— Try it —
Starting with the line that contains "border: none;", copy each line exactly through the end of the listing, and omit all pictures.

━━━━━ Task input ━━━━━

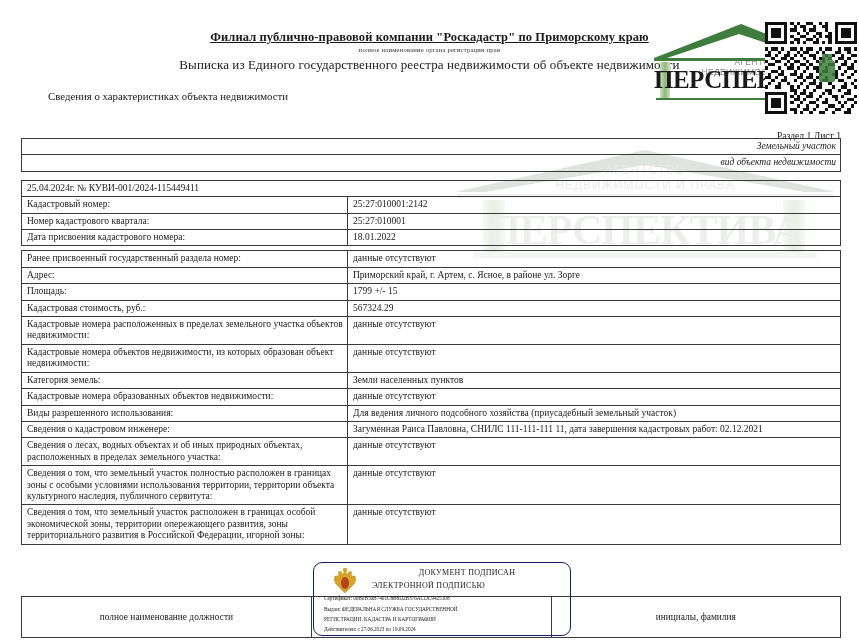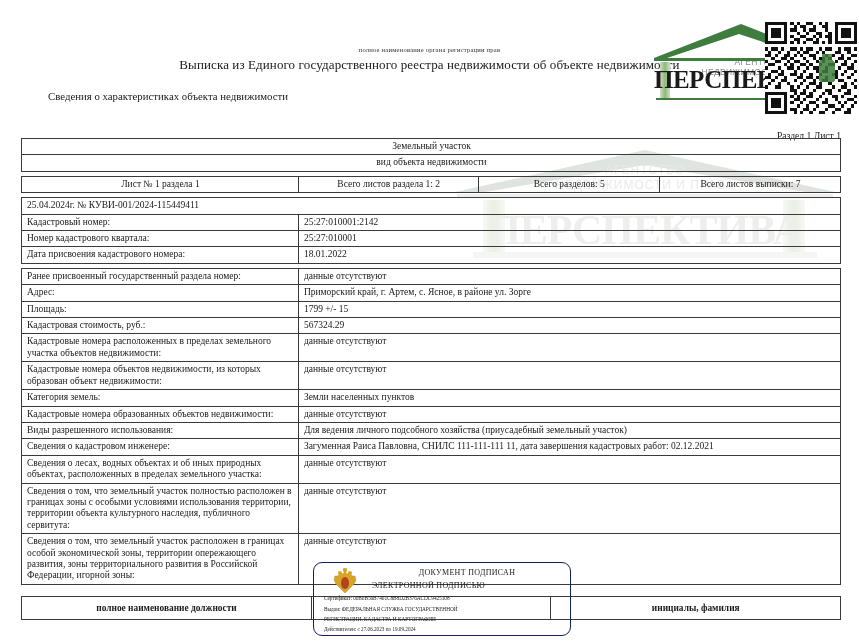--- a/index.html
+++ b/index.html
@@ -340,6 +340,7 @@
     <div class="wm-base"></div>
   </div>
 
+  <div class="hdr-org">Филиал публично-правовой компании "Роскадастр" по Приморскому краю</div>
   <div class="hdr-org-sub">полное наименование органа регистрации прав</div>
   <div class="hdr-title">Выписка из Единого государственного реестра недвижимости об объекте недвижимости</div>
   <div class="hdr-section">Сведения о характеристиках объекта недвижимости</div>

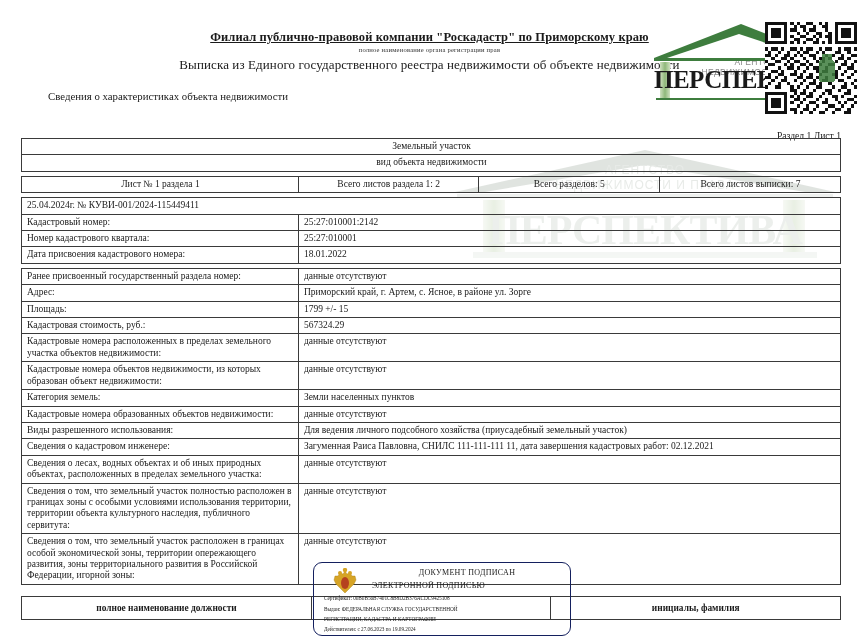--- a/index.html
+++ b/index.html
@@ -233,7 +233,7 @@
     line-height: 11.4px;
     background: transparent;
   }
-  .ctr { text-align: center; }
+  .ctr { text-align: right; font-style: italic; }
   .lbl-col { width: 316px; margin-top: 24px; }
   .spacer-row td {
     border: none;

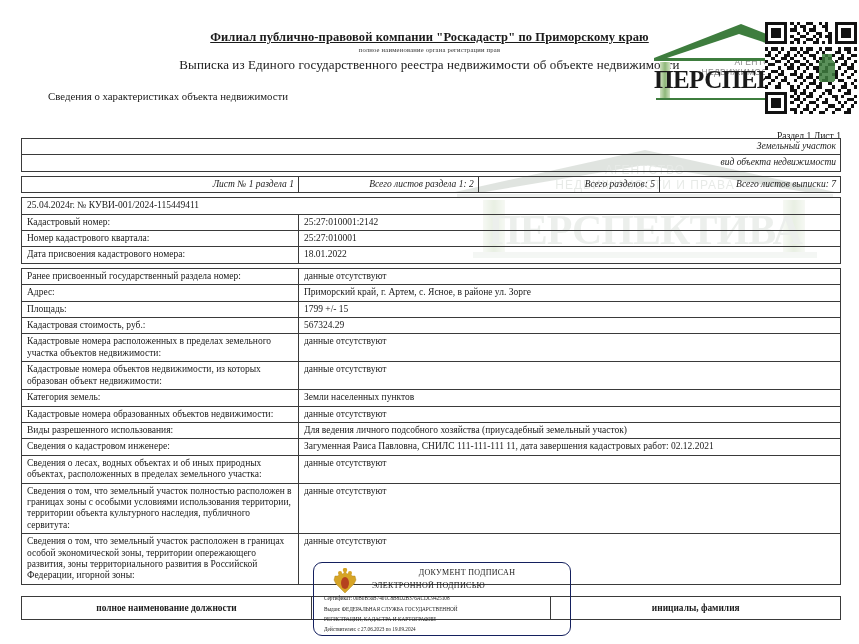--- a/index.html
+++ b/index.html
@@ -597,12 +597,6 @@
     <tr class="spacer-row">
           <td colspan="4"></td>
         </tr>
-    <tr>
-      <td class="ctr" style="width:205px">Лист № 1 раздела 1</td>
-      <td class="ctr" style="width:205px">Всего листов раздела 1: 2</td>
-      <td class="ctr" style="width:205px">Всего разделов: 5</td>
-      <td class="ctr" style="width:205px">Всего листов выписки: 7</td>
-    </tr>
     <tr class="spacer-row">
           <td colspan="4"></td>
         </tr>

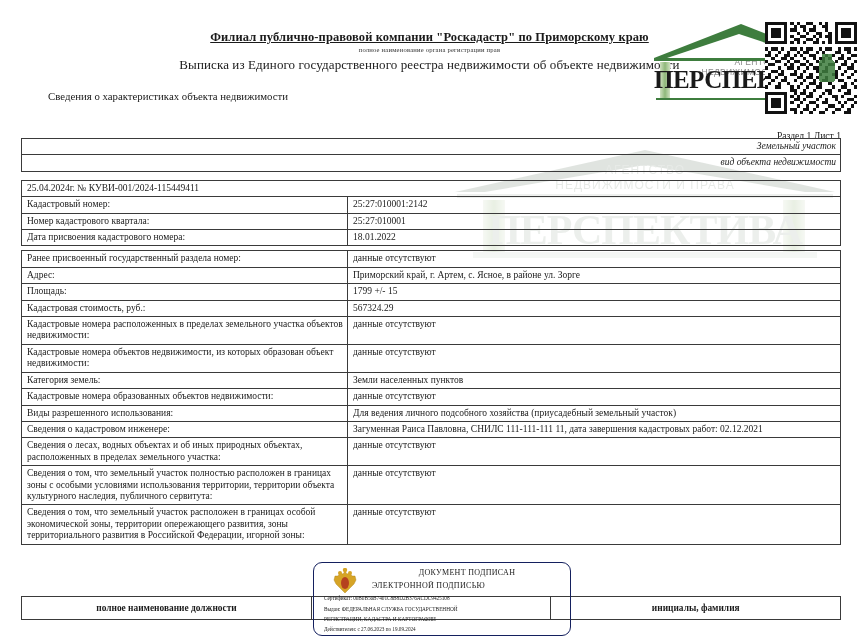--- a/index.html
+++ b/index.html
@@ -314,8 +314,7 @@
     height: 22px;
     text-align: center;
     vertical-align: middle;
-    padding: 0 3px;
-    font-weight: bold;
+    padding: 9px 3px;
   }
   .fc1 { width: 290px; }
   .fc2 { width: 240px; }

━━━━━

— Answer section —
     border: none;

--- a/index.html
+++ b/index.html
@@ -597,12 +597,6 @@
     <tr class="spacer-row">
           <td colspan="4"></td>
         </tr>
-    <tr>
-      <td class="ctr" style="width:205px">Лист № 1 раздела 1</td>
-      <td class="ctr" style="width:205px">Всего листов раздела 1: 2</td>
-      <td class="ctr" style="width:205px">Всего разделов: 5</td>
-      <td class="ctr" style="width:205px">Всего листов выписки: 7</td>
-    </tr>
     <tr class="spacer-row">
           <td colspan="4"></td>
         </tr>

--- a/index.html
+++ b/index.html
@@ -314,8 +314,7 @@
     height: 22px;
     text-align: center;
     vertical-align: middle;
-    padding: 0 3px;
-    font-weight: bold;
+    padding: 9px 3px;
   }
   .fc1 { width: 290px; }
   .fc2 { width: 240px; }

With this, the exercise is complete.